(Stored items from a collection)
++++++++++++++++++++

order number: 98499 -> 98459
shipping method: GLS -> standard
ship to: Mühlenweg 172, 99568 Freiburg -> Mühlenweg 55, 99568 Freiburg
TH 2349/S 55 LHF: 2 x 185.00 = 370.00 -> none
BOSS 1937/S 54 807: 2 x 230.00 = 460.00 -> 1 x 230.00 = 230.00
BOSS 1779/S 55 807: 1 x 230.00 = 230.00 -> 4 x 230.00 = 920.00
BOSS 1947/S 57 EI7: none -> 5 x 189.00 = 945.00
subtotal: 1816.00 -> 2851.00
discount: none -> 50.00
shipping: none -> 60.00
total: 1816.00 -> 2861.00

++++++++++++++++++++

- [Activity]
The expected response consists solely of the lines from the one with "shipping method: GLS -> standard" through the end of the records, repeated exactly.

- [Reply to the task]
shipping method: GLS -> standard
ship to: Mühlenweg 172, 99568 Freiburg -> Mühlenweg 55, 99568 Freiburg
TH 2349/S 55 LHF: 2 x 185.00 = 370.00 -> none
BOSS 1937/S 54 807: 2 x 230.00 = 460.00 -> 1 x 230.00 = 230.00
BOSS 1779/S 55 807: 1 x 230.00 = 230.00 -> 4 x 230.00 = 920.00
BOSS 1947/S 57 EI7: none -> 5 x 189.00 = 945.00
subtotal: 1816.00 -> 2851.00
discount: none -> 50.00
shipping: none -> 60.00
total: 1816.00 -> 2861.00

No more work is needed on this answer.